• **Data provided**:

::::::

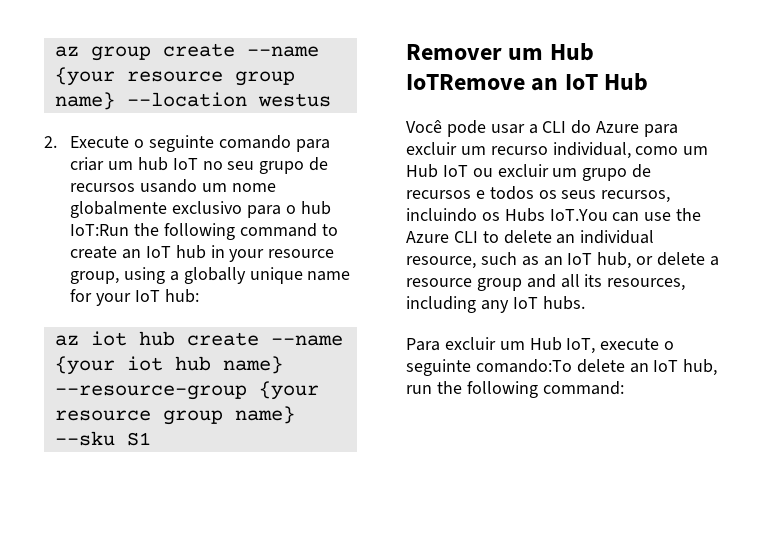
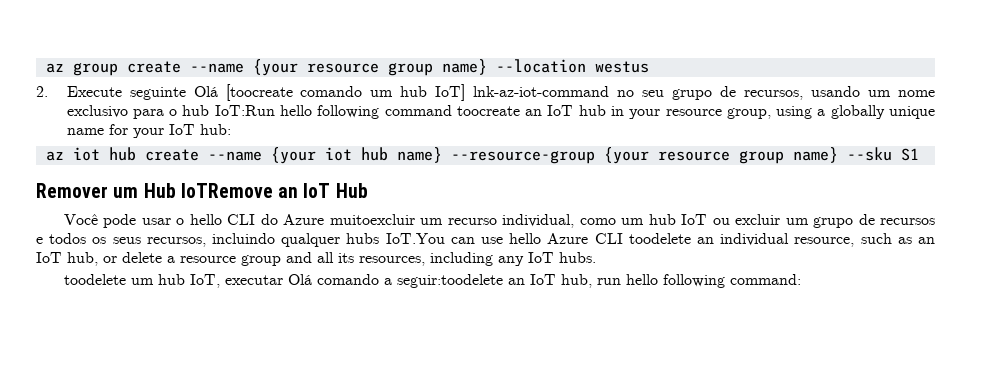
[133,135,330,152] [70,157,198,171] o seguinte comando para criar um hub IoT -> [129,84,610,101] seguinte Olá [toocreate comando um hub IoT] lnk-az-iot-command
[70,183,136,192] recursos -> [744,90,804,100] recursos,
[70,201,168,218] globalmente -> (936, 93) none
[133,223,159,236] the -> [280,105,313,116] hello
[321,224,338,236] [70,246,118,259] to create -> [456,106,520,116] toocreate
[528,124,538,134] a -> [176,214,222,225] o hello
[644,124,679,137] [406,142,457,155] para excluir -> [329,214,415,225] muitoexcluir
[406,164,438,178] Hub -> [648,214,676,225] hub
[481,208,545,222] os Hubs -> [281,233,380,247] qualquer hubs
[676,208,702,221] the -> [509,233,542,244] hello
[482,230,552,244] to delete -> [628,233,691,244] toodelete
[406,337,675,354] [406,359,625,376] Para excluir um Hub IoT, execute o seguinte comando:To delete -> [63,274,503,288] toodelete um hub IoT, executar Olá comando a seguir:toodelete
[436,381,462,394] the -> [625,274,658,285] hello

::::::

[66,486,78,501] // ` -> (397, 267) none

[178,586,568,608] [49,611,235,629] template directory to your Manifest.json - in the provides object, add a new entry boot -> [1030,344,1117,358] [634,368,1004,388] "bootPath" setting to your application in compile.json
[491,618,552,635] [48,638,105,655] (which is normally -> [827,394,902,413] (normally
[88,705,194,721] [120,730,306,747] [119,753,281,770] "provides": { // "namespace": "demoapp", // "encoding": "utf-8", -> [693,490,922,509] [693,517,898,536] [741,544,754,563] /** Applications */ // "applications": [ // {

::::::

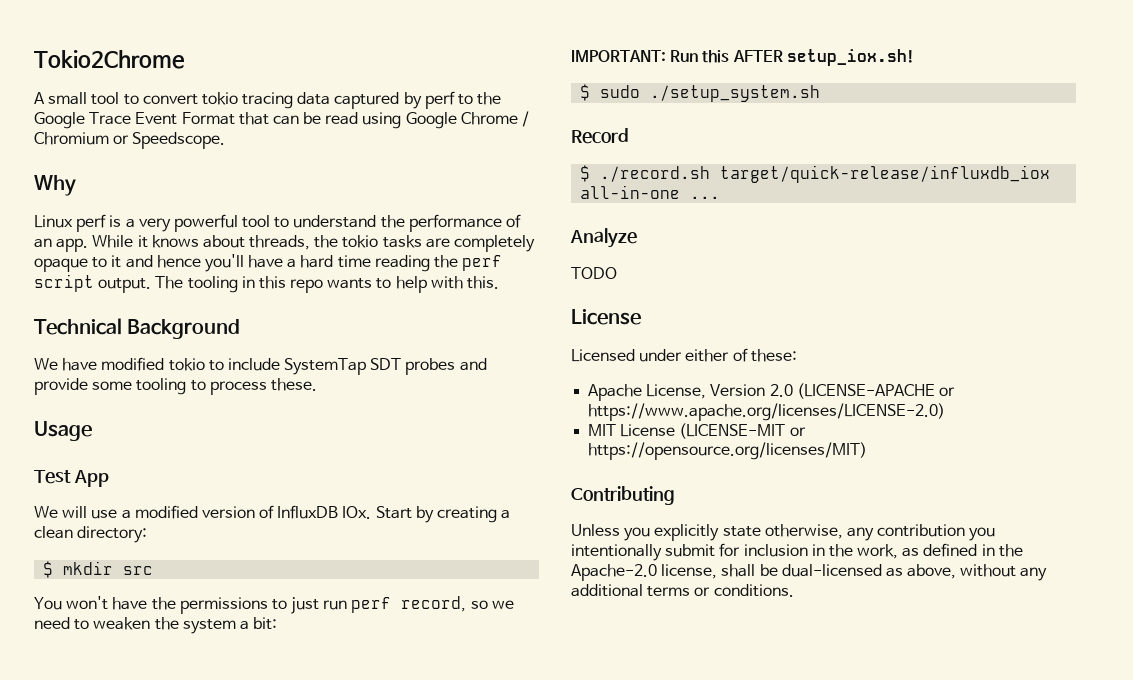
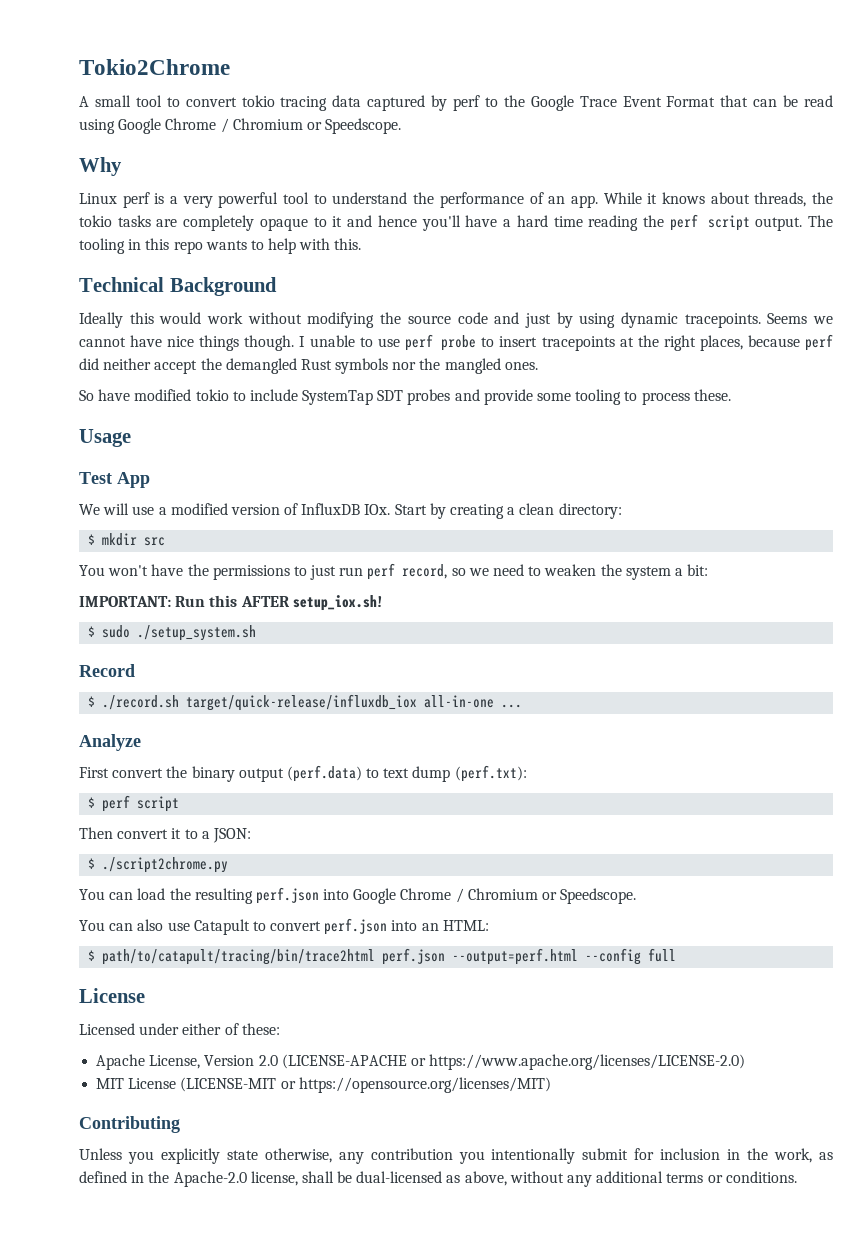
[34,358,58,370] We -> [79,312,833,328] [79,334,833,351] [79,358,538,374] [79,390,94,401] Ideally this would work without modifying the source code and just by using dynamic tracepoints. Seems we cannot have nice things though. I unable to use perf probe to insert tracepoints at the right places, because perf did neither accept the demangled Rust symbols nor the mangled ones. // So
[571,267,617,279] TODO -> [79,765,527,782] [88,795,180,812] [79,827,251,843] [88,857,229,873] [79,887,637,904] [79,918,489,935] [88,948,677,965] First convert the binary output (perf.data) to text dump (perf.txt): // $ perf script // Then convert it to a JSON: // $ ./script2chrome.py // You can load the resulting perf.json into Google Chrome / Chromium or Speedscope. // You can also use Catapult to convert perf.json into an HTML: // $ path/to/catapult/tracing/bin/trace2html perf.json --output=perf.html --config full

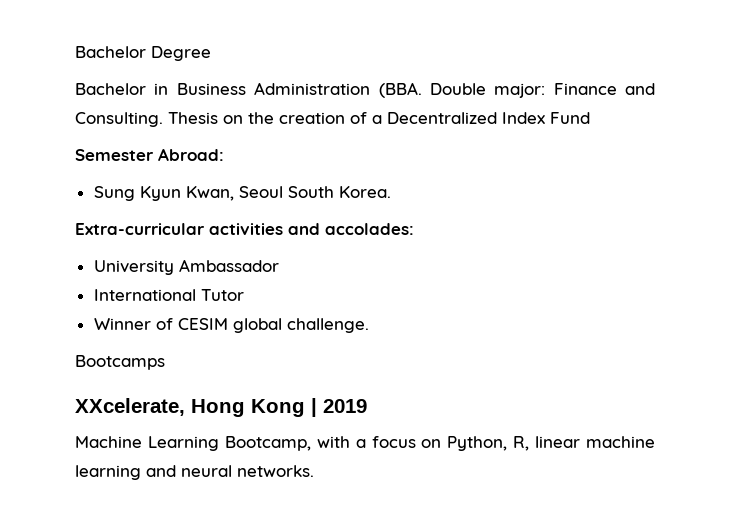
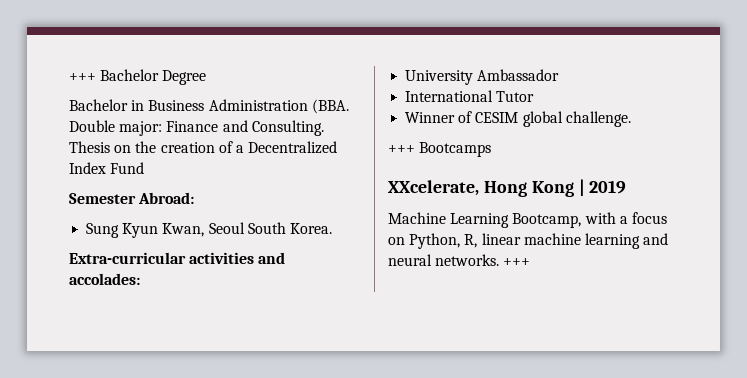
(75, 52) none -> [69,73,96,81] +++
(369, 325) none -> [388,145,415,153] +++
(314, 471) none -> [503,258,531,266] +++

::::::

Wherever a line contains the string "none", copy that line from the data.

[70,201,168,218] globalmente -> (936, 93) none
[66,486,78,501] // ` -> (397, 267) none
(75, 52) none -> [69,73,96,81] +++
(369, 325) none -> [388,145,415,153] +++
(314, 471) none -> [503,258,531,266] +++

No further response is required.